Recently, heterogeneous computing systems have been broadly used in high-performance computing. Three of the first five Top 500 supercomputers are built based on CPU-GPU heterogeneous architecture [4]. Specifically, Tian-1A, the first supercomputer in 2010's Top 500, is the first to exploit the heterogeneous system. The computing method on the CPU-GPU heterogeneous system has been proven effective in HPC, and its performance has grown rapidly with improvements of CPU and GPU technology.
The availability of multiple cores on a modern processor chip makes the CPU a more powerful computing platform for general applications. Parallel programming methods on multi-core CPUs, such as POSIX Thread (pThread) library [5], OpenMP library [6], and Intel Threading Building Blocks [7], effectively simplify concurrent software development on these platforms.
To date, GPUs have emerged as favorable and popular accelerator devices that keep up with the increasing demands of the gaming industry. GPUs have developed into more general, highly parallel, multiple-core processing architecture to keep up with the demands of the computer games, which increase faster than processor clock speeds. A number of libraries have been developed to allow users to write non-graphic applications computed on GPUs, which is known as General Purpose computation on GPUs (GPGPU). The development of GPGPU libraries, such as the NVidia CUDA [8], BrookGPU [9], the ATI Stream SDK [10], Sh [11], and OpenCL [12] have made GPGPU applications increasingly easy to develop. With the rapidly improving computational capability of CPU and GPU, exploring the performance potentials of both systems has become a problem. In the current heterogeneous system, CPU plays as program controller while GPU performs most of the computing task. The performance of CPU has not yet been fully explored. In the present study, a CPU-GPU hybrid system that efficiently explores both CPU and GPU computing potentials is presented. A part of the computing tasks of the GPU is allocated for the CPU, reducing the performance loss from waiting for results from the former. Speedup factor of 6.75× over optimized multi-core SIMD CPU implementation and performance improvement factor of 16% over optimized GPU implementation are shown in the experimental results. In addition, more than 14% of sequences are computed on CPU in the hybrid system.
Related works
Accelerating or parallelizing the Zuker algorithm for RNA secondary structure prediction on modern computing platforms is not new. Tan et al. [13] reported 8 speedup on a cluster with 16 Opteron processors that for cluster parallel computers. On shared memory parallel computers, Tan et al. [14] reported 19× speedup on a 32-processor system, DAWNING 4000. Mathuriya et al. [15] present their parallel implementation of GTfold on a 32-core IBM P5-570 server and 19.8 speedup is achieved. On multi-core processor, Wu et al. [16] parallelized the RNAfold program on quad-core Intel Q6600 processor to obtain 3.88 speedup.

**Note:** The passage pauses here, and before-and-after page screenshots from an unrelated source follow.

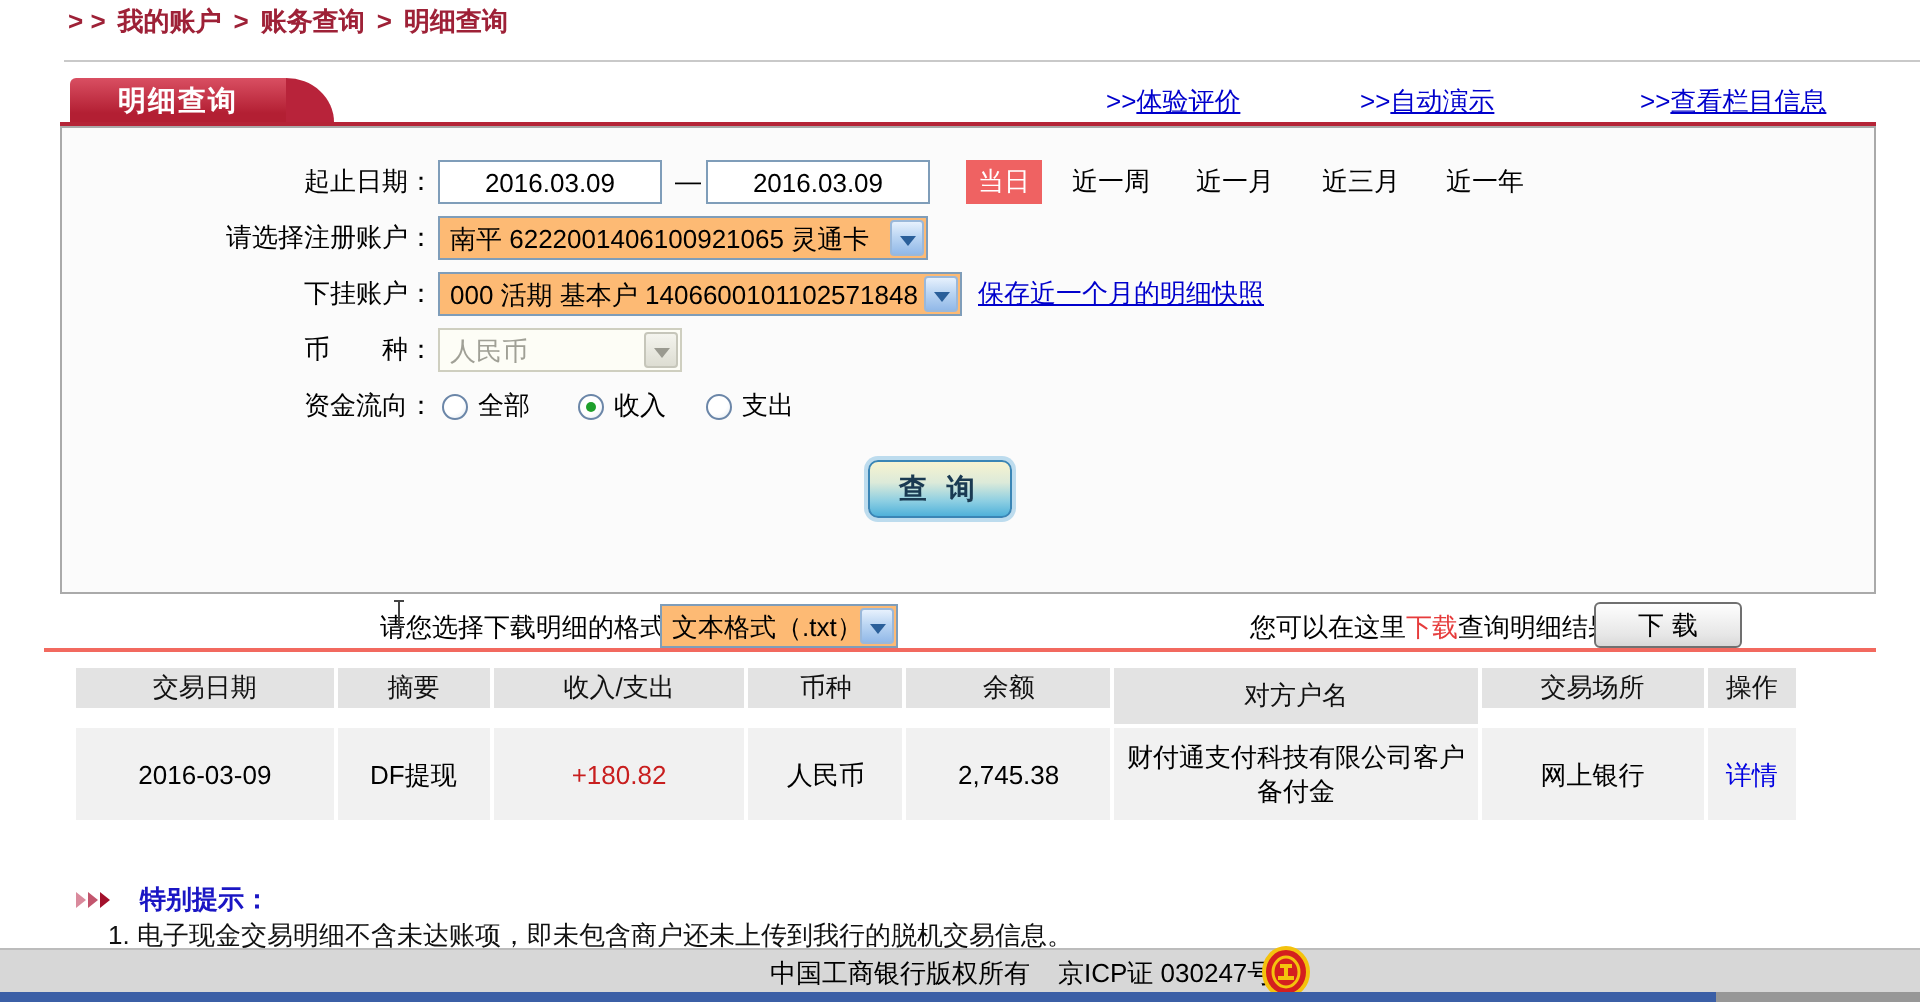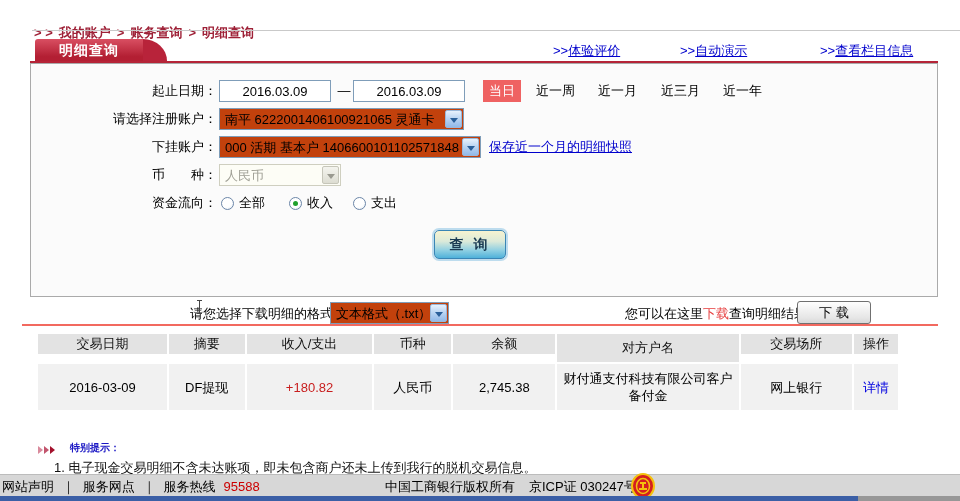"> > 我的账户 > 账务查询" .crumb { top: 24px -> 2px }
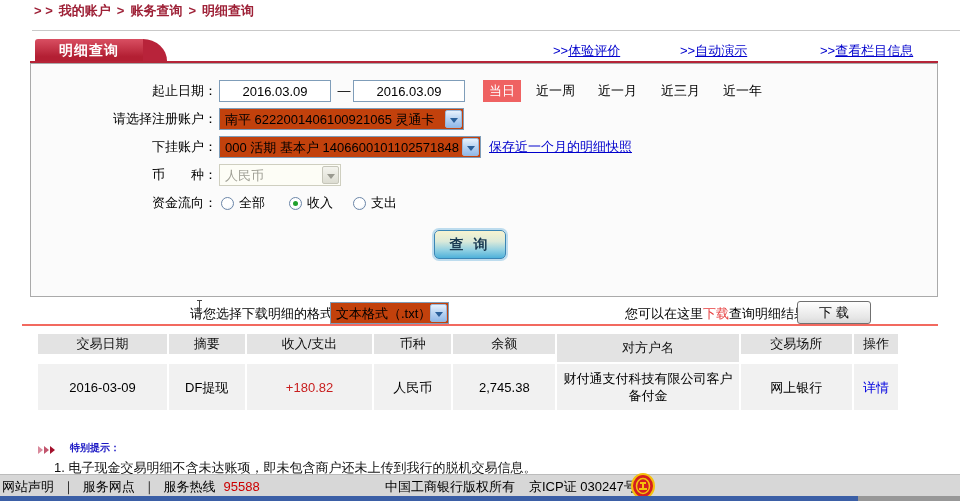"南平 6222001406100921065 灵通卡" .xp-select { background: #c2410c -> #fdba74 }
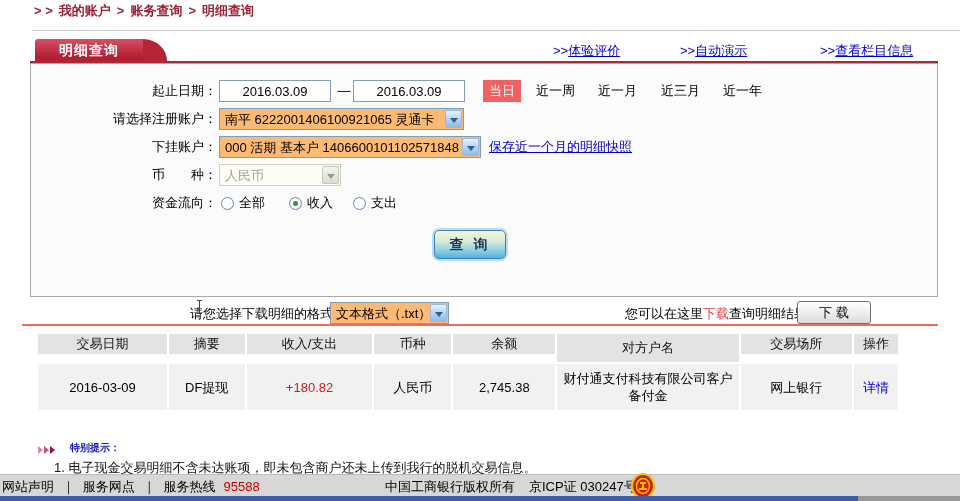"特别提示：" .notice-title { font-size: 10px -> 13px }
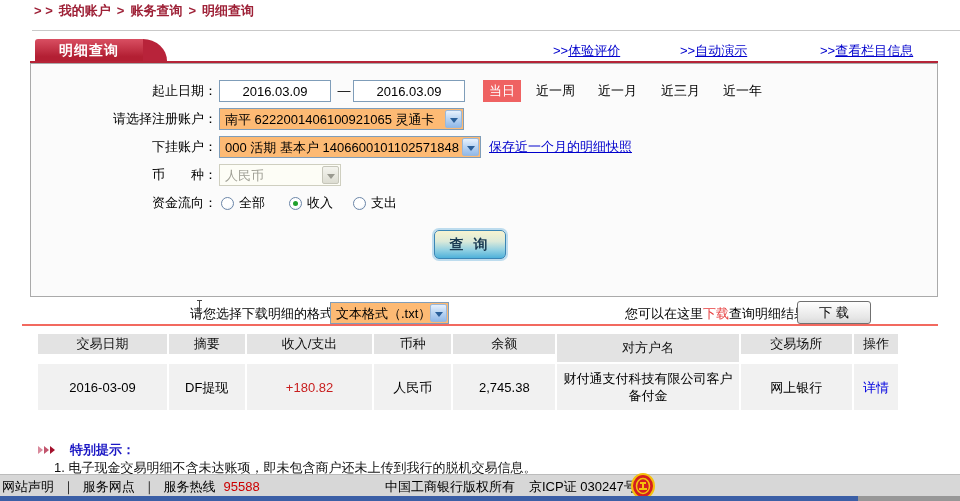"网站声明 ｜ 服务网点 ｜ 服务热线" div.f-left { html: <div> <span>网站声明</span><span>｜</span><span>服务网点</span><span>｜</span><span>服务热线</span><span>95588</span> </div> -> none }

Another solution to accelerate the Zuker algorithm is to use accelerators. Based on the FPGA platform, Dou et al. [17] and Jacob et al. [18] presented fine-grain parallel implementation and one to two orders of magnitude speedup over the general-purpose processor. Based on the GPU platform, G. Rizk et al. [19] accelerated the Unafold application to attain 33.1 speedup over a single-core Xeon GPU. The problem of accelerating the Zuker algorithm or other applications on large-scale parallel computers is that use, maintenance, and management costs are very high. High-performance parallel computers are too expensive for use by many research institutes. Although specialized coprocessing accelerators are able to achieve high performance, the computing capability of CPUs in systems where the CPU is the program controller has not been explored. A heterogeneous hybrid CPU-GPU computing scheme would be capable of not only exploiting the power of accelerating device, but also of exploring the CPU computing potential. To our best knowledge, no parallel implementation for accelerating Zuker algorithm on CPU-GPU hybrid system has thus far been realized.
Background
Overview of the Zuker algorithm
The Zuker algorithm predicts the most stable secondary structure for a single RNA sequence by computing its minimal free energy (MFE). It uses a "nearest neighbor" model and empirical estimates of thermodynamic parameters for neighboring interactions and loop entropies to score all possible structures [20]. The main idea is that the secondary structure of an RNA sequence consists of four fundamental substructures: stack, hairpin, internal loop, and multi-branched loop. These fundamental substructures are independent of one another, and the energy of a secondary structure is assumed to be the sum of the substructure energies. With a single RNA sequence as input, the algorithm is executed in two steps. First, it calculates the minimal free energy of the input RNA sequence on a group of recurrence relations, as shown in Formula (1) to (5). Second, it performs a trace-back to recover the secondary structure with the base pairs. Experiments show that the first step consumes more than 99% of the total execution time. Thus, computing energy matrices as quickly as possible is critical to improve the performance.
(1) |
(2) |
(3) |
(4) |
(5) |
Suppose r1r2...ri...rj...rn represents an RNA sequence where i and j are the location of the nucleotides in the sequence, and n is the sequence length. Formula (1) to (5) describe the method for computing free energy. Here, W(j) is the energy of an optimal structure for the subsequence r1r2 ...... rj; V(i, j) is the energy of the optimal structure of the subsequence riri+1...rj; VBI(i, j) is the energy of the subsequence ri through rj, where rirj closes a bulge or an internal loop; VM(i, j) is the energy of the subsequence ri through rj, where rirj closes a multi-branched loop; and eS(i, j), eH(i, j), and eL(i, j, k, l) are free energy functions used to compute the energy of stacked pair, hairpin loop, and internal loop respectively. Given any subsequence ri...rj, the Zuker algorithm calculates free energies of the four possible substructures if pair (i,j) is allowed. The results correspond to the four items in Formula (2): eH(i, j), eS(i,j) + V(i + 1, j - 1), VBI(i, j), and VM(i, j). The Zuker algorithm then selects the minimum value V(i,j) among the four results. The subsequence grows from r1, r1r2, ..., r1r2....rj-1 to r1r2...ri...rj...rn. The lowest conformational free energy is stored in vector W. The corresponding energy of r1 is stored in W(1), and r1r2 is stored in W(2), and so on for longer fragments, such as W(j-1) for r1r2r3 ...... rj-1. Once the longest fragment (i.e., the complete sequence) is considered, the lowest conformational free energy of whole RNA sequence is calculated, and the energy of the most energetically stable structure is contained in W(n). The corresponding secondary structure is then obtained by a trace-back procedure from the vector W, and matrices V and WM.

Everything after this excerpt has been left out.